8 février > Histoire France > Fabien Deshayes et Axel Pohn-Weindinger

Un romancier n’aurait pas fait mieux ! Tout commence par un paquet de quatre-vingts lettres vendues dans une brocante parisienne, en 2009. Il s’agit d’une correspondance amoureuse. Il s’appelle Bernard, elle se nomme Aimée. Ils sont tous les deux instituteurs. Il est du Nord. Elle vient de Guadeloupe. Ils se rencontrent, ils se marient. Nous sommes au début des années 1960, à la fin de la guerre d’Algérie.

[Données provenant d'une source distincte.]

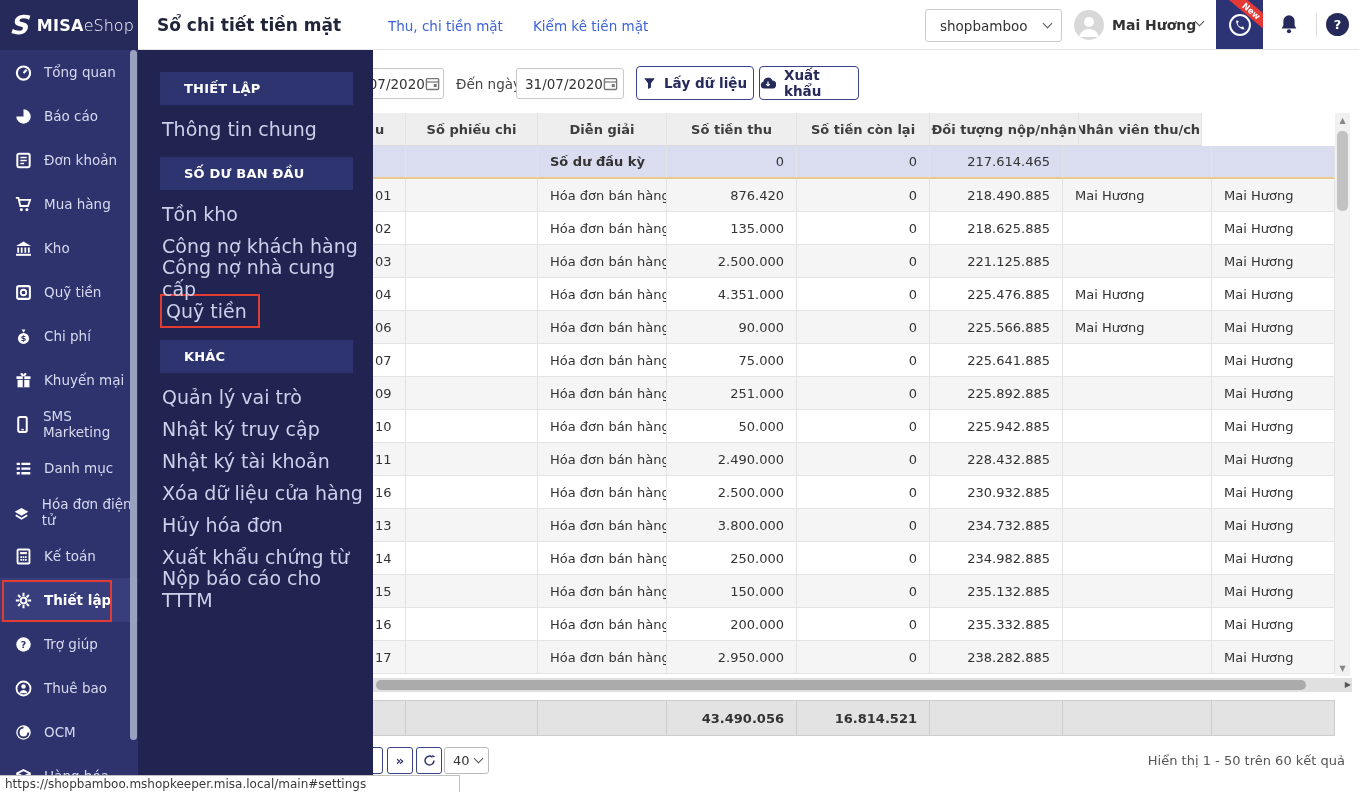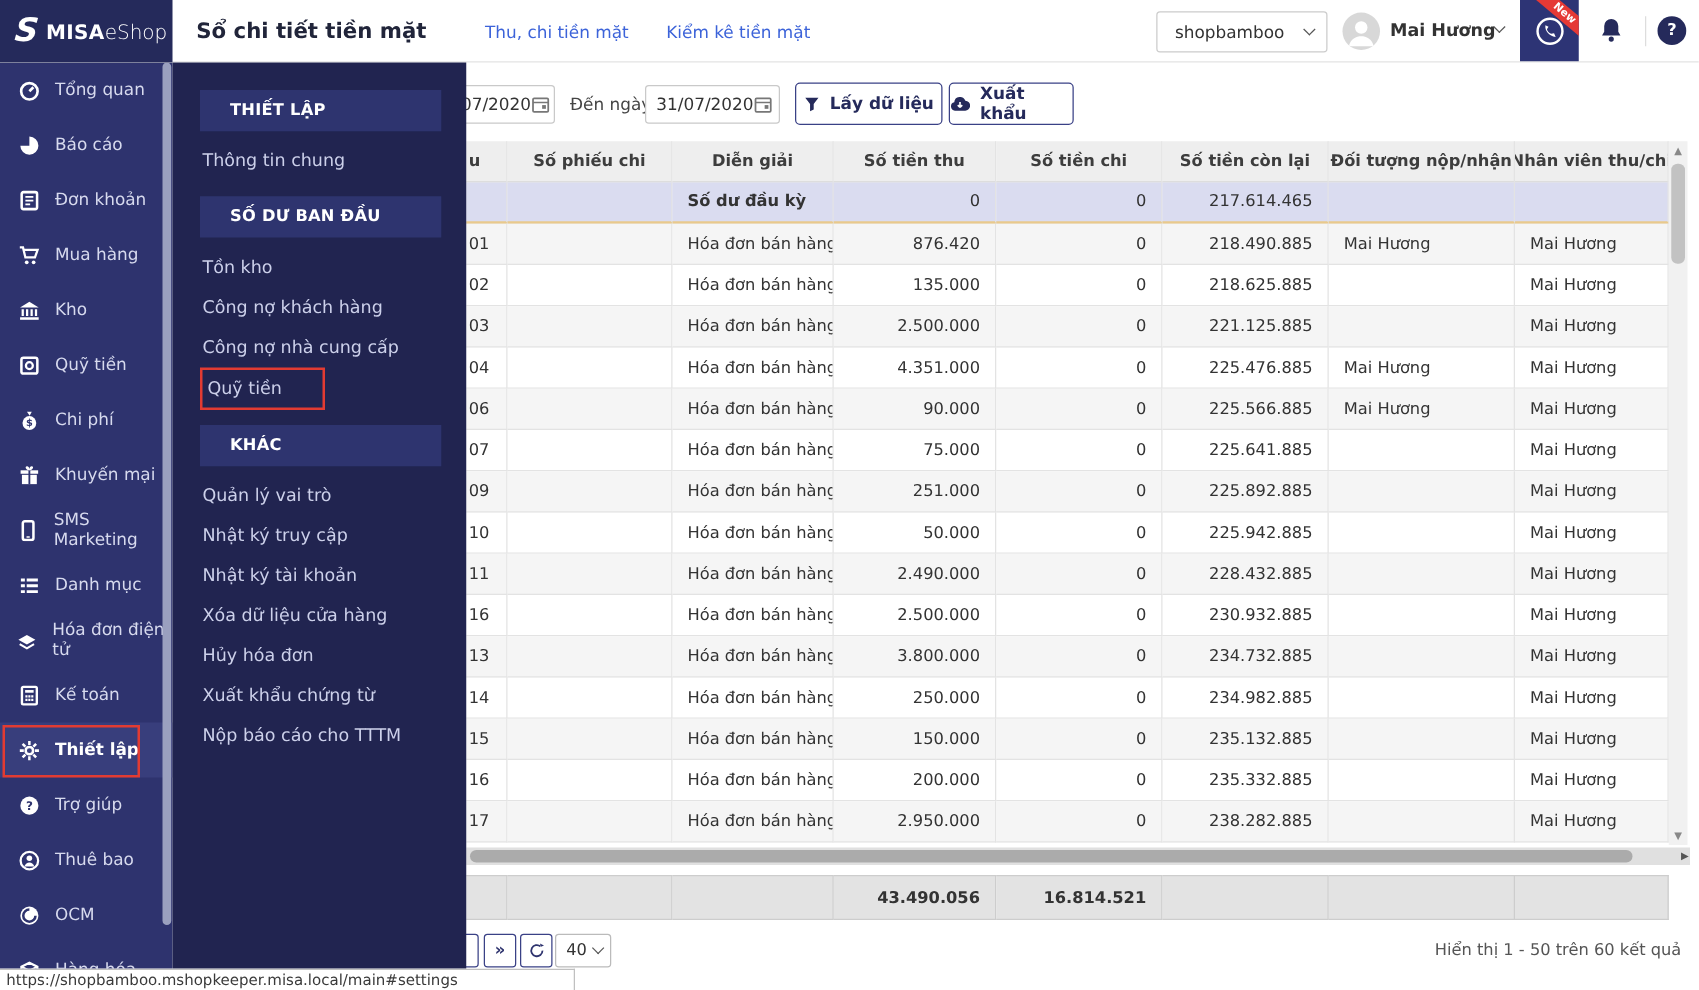"Thông tin chung" .fly-item { font-size: 14px -> 19px }
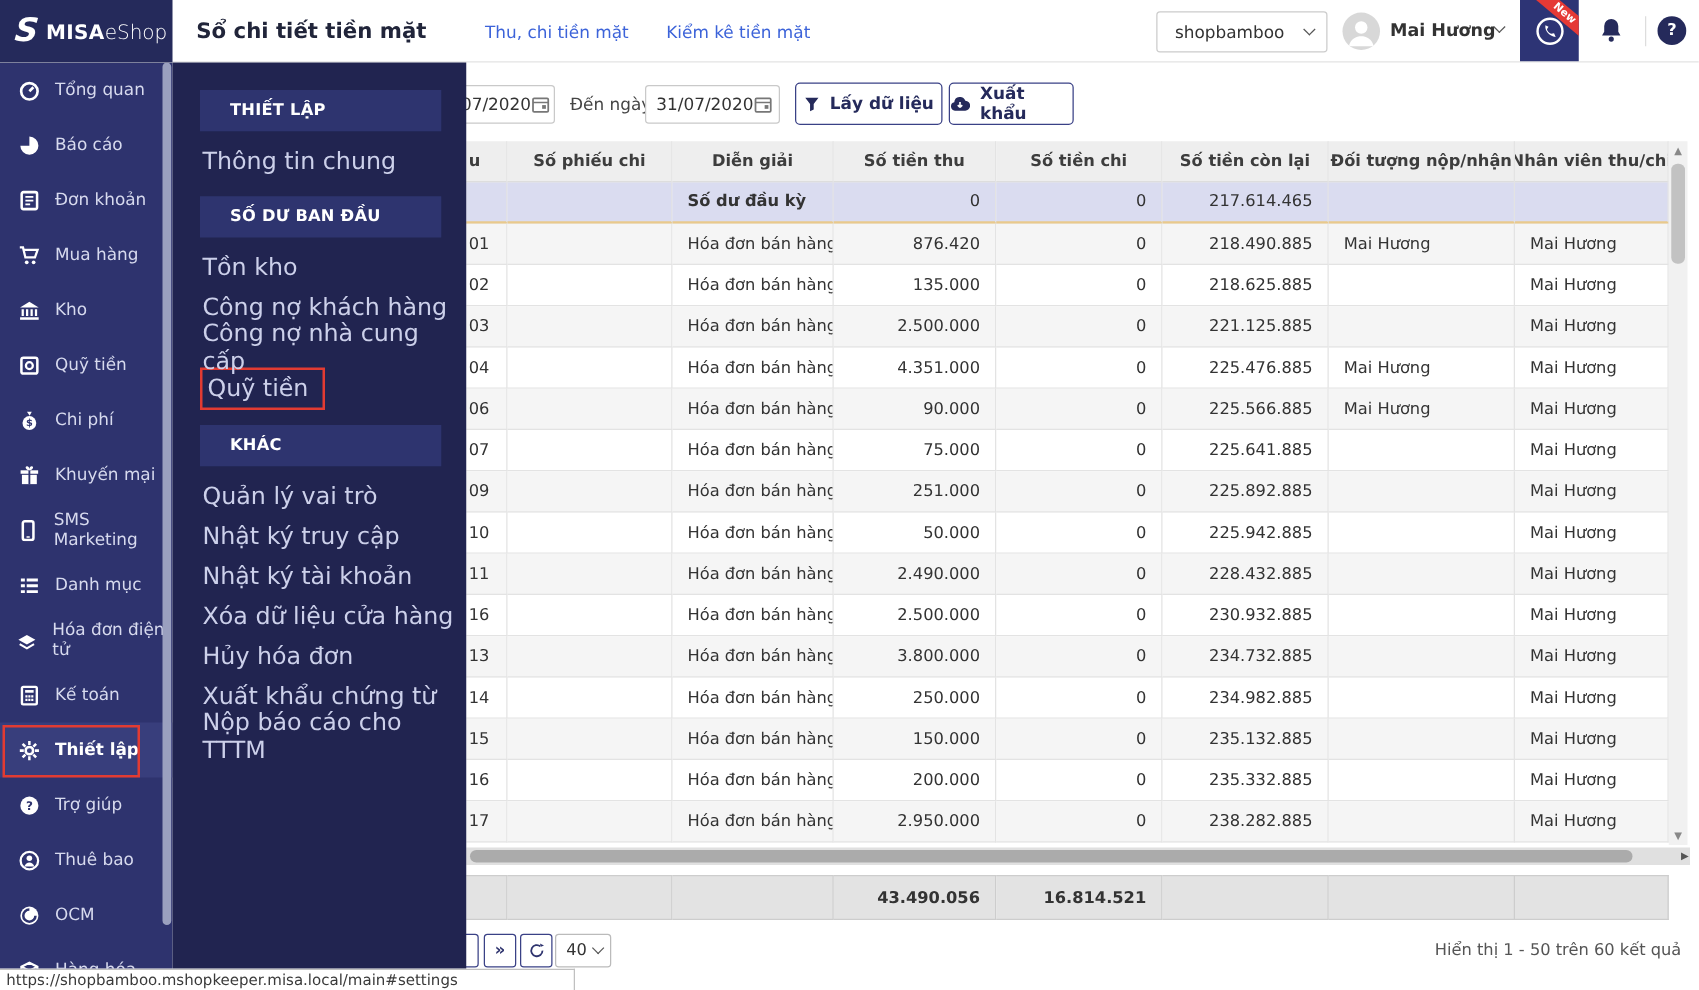"Số tiền chi" div.th { html: <div>Số tiền chi</div> -> none }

Fabien Deshayes et Axel Pohn-Weidinger vont mener une enquête méticuleuse. Les deux universitaires ont retrouvé des témoins, interrogé les archives, scruté les journaux et même les bulletins météo pour redonner vie à cette histoire morte. De ce couple de papier ils reconstituent l’existence tragique en ce début des Trente Glorieuses. Et ce qu’ils nous racontent est édifiant.

Le couple est à peine installé dans le 15e arrondissement de la capitale que Bernard est appelé à faire son service militaire. Il vit la guerre en Algérie dont on parle chaque jour sur le terrain, elle en ressent la violence en bas de chez elle, à Paris, lors des attentats de l’OAS et des répressions policières. Le massacre de Charonne s’invite d’ailleurs dans l’échange épistolaire qui n’est plus qu’amoureux. Dans le fracas du temps, il leur faut préserver leur couple et se redire qu’ils s’aiment pour s’en persuader davantage.

"Bernard parti en Algérie, Aimée doit faire face à bien des déboires, entre les critiques souvent racistes qu’elle subit au travail et une santé défaillante." Pour tenir le coup, elle prend des somnifères et attend le retour de Bernard. Sur son piton, dans les montagnes kabyles, il apprend qu’Aimée est enceinte. Il lui reste encore quelques mois à tirer. Il ne verra pas son enfant, ni sa femme. Elle est morte en couches dans une clinique parisienne alors qu’il est affecté à Alger. Les circonstances de son décès ne sont pas claires. Y aurait-il un rapport entre le manque d’assiduité du corps médical et sa couleur de peau ? Les deux auteurs ne tranchent pas, mais les éléments qu’ils fournissent sont troublants.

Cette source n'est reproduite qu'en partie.